1) As I wrote the first draft of this post, the President was holding a live rally in an indoor Tulsa arena where about 20,000 people were going to be crammed together. It’s expected another 50,000 will be gathering outside. This is in the middle of a global pandemic that has so far resulted in almost half a million deaths globally, about 122,000 of those in the United States (with over 30,000 new cases today, those numbers will obviously continue to increase).

 This is just an example of one action taken by Donald Trump that encourages Americans to do the opposite of what his own CDC recommends. He was so extreme in his desire for a mass gathering, his own fans didn’t show up in the numbers they had planned. The event was half empty. Instead of discussing all the incorrect things he’s said on the coronavirus, I’d like to focus on the theme of his comments and the impact they’ve had on the national mindset.

The tone Donald Trump has taken since he was first briefed in January has been one of uninformed optimism. He’s predicted the end of this pandemic several times and the dates have all come and gone. He’s consistently under-predicted the number of deaths, even while his own federal agencies were saying otherwise.

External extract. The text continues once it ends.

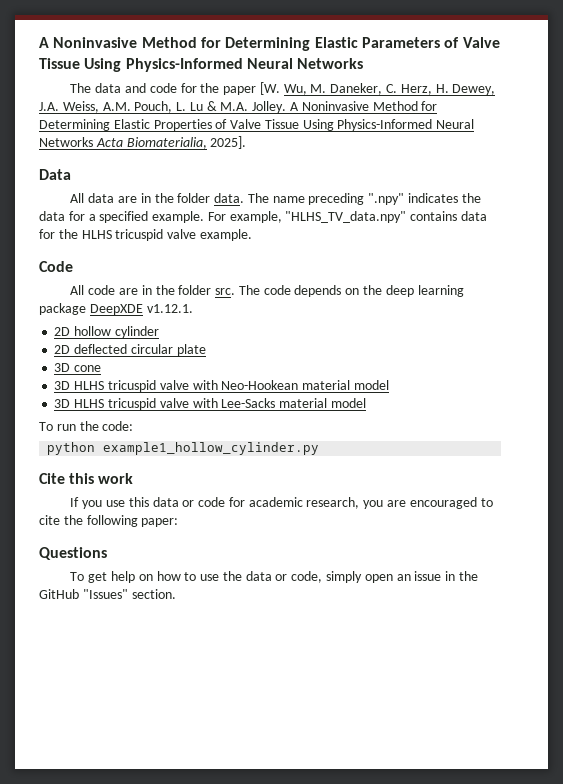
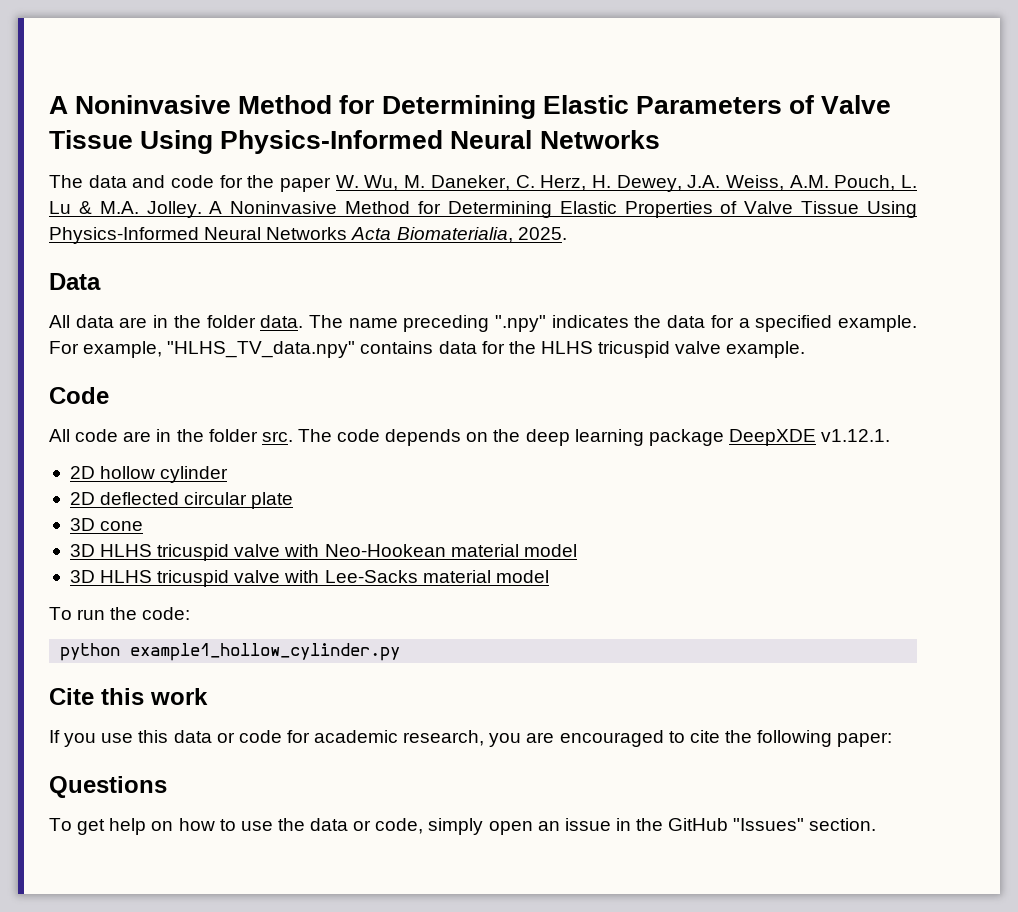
- The data and code for the paper [W. Wu, M. Daneker, C. Herz, H. Dewey, J.A. Weiss, A.M. Pouch, L. Lu & M.A. Jolley.
+ The data and code for the paper W. Wu, M. Daneker, C. Herz, H. Dewey, J.A. Weiss, A.M. Pouch, L. Lu & M.A. Jolley.
- A Noninvasive Method for Determining Elastic Properties of Valve Tissue Using Physics-Informed Neural Networks Acta Biomaterialia, 2025].
+ A Noninvasive Method for Determining Elastic Properties of Valve Tissue Using Physics-Informed Neural Networks Acta Biomaterialia, 2025.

He continues to push and apparently even took an unrecommended and potentially dangerous antimalarial drug. Even now, he’s urging the opening of the NFL against the suggestion of Dr. Fauci, a member of Trump’s Coronavirus Task Force.

This is the President’s first major crisis and to be fair, it’s a big one. It’s hard to imagine a worse response. The reason why this kind of false optimism not based in reality is dangerous is because of the impact it has on the national consciousness. The Stockdale Paradox perfectly illustrates this. James Stockdale was a prisoner of war in Vietnam for 7 years. When asked how he lasted he said:
I never lost faith in the end of the story, I never doubted not only that I would get out, but also that I would prevail in the end and turn the experience into the defining event of my life.
When asked who wasn’t able to last in the terrible conditions he said
Oh, that's easy, the optimists. Oh, they were the ones who said, 'We're going to be out by Christmas.' And Christmas would come, and Christmas would go. Then they'd say, 'We're going to be out by Easter.' And Easter would come, and Easter would go. And then Thanksgiving, and then it would be Christmas again. And they died of a broken heart. 
Many Americans have seemingly moved on in their attitude and behavior toward the virus because we’ve become victims of Presidential hype. We’re impatient because we were told over and over again that the car trip would take just a few weeks. Now we’re several months in and new cases in my own hometown are higher than they have ever been and many businesses that reopened are now re-closing. My own comedy theater has yet to resume in person activities. Trump’s most recent suggestion to the spike? Saturday at the Tulsa rally he said “Here’s the bad part. When you do testing to that extent, you’re going to find more people, you’re going to find more cases. So I said to my people slow the testing down, please.”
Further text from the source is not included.